The Spectre 14 speakers does seem to sound better than previous gen Spectre and EliteBook x360s that I got to listen to in a HP store. You're probably right about the C930 since I didn't have a chance to compare them side by side. My wish for the display is definitely a stretch I know, but considering Samsung makes the majority OLED panels for laptops and already produces a 16:10 500-nit QHD OLED 120Hz touchscreen (with latest Wacom EMR) for the Galaxy Tab S7+, I am hoping they enlarge it and mass produce for laptop OEMs as well. I got my Spectre 14 OLED in November for $1,300 retail, so I'm sure something like I described could be done right under $2k only in the hands of HP or Lenovo consumer brand. Never had much interest in Dell/Razer/Apple for so many reasons including QC, keyboard, repair, etc, and most importantly the exaggerated price, same goes for business laptops. At this point I'm just really hoping for a decent high-end Ryzen 2-in-1 ultrabooks capable of some Nvidia Cuda and optimization for my workflow. But only HP and Lenovo have the Service & Warranty packages that are worth it especially for a traveler like myself. Dell's "business premium" warranty I had the unfortunate experience of struggling with locally and overseas, Razer doesn't have one, and AppleCare don't seem know at all what they're doing IMO.
Man, the no WWAN is killer...I consider it a must-have feature, at this point.
I agree, but it's also a minority position. From Razer's perspective, this is a brand-new device. They want to see how well it does, and if sales go well and it's well-received (and people request it), maybe they will add WWAN. Razer hasn't leaned into LTE much (besides two phones), so that's a new area they must engineer for. Fingers crossed.
If it came with Ryzen 5000, I might consider it. I ultimately think I still prefer 2-in-1 devices, but this does seem to be a nice option on the high-end. With Microsoft so close in pricing with no real feature advantage, I think this is probably the go-to Windows clamshell laptop, if that's your preferred form factor (and you're not swayed by the couple hundred bucks in savings with the Surface Laptop's lesser feature set).
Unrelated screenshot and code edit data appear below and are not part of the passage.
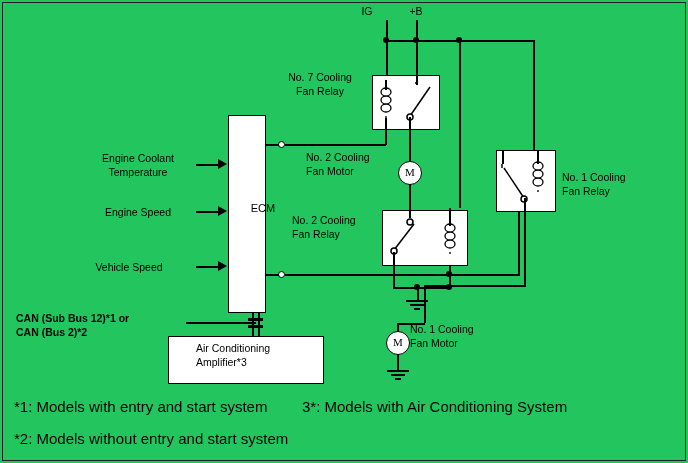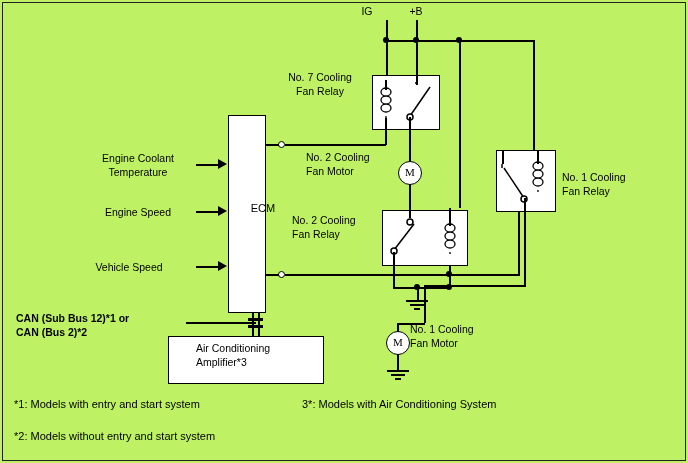--- a/index.html
+++ b/index.html
@@ -15,7 +15,7 @@
     position: relative;
     width: 688px;
     height: 463px;
-    background: #bef264;
+    background: #22c55e;
     overflow: hidden;
   }
   .frame {

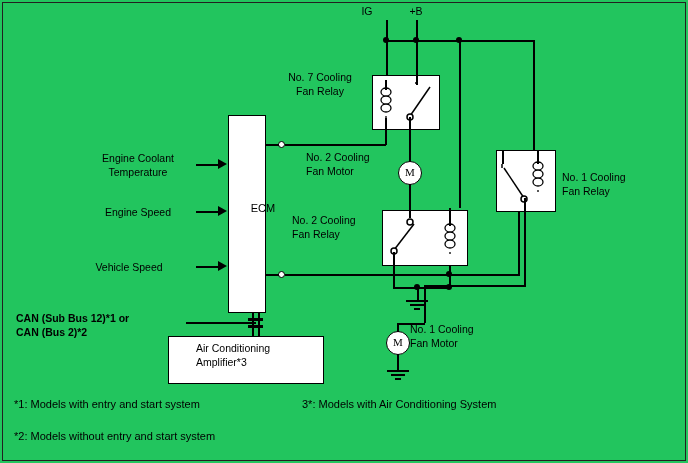--- a/index.html
+++ b/index.html
@@ -102,7 +102,7 @@
   }
   .footnote {
     position: absolute;
-    font-size: 11px;
+    font-size: 15px;
     white-space: pre;
   }
 </style>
I actually bought this as soon as it became available. Three cons to add to this review. 1) the middle hinge area just has a fabric piece of tape covering it and it has come undone/peeling. 2) The keyboard on this is NOT that good or I got a bad one. Key presses do not register all the time. 3) the camera is okay at for video conferencing. It has a very difficult time adjusting and it does this weird constant focusing. If your lighting isn't perfect, you'll look like someone from the witness protection program. To be clear, because I bought it as soon as it was available, I may have gotten a beta version. Being a first adopter has its issues. I have messaged Razer about my issues but no one ever replies.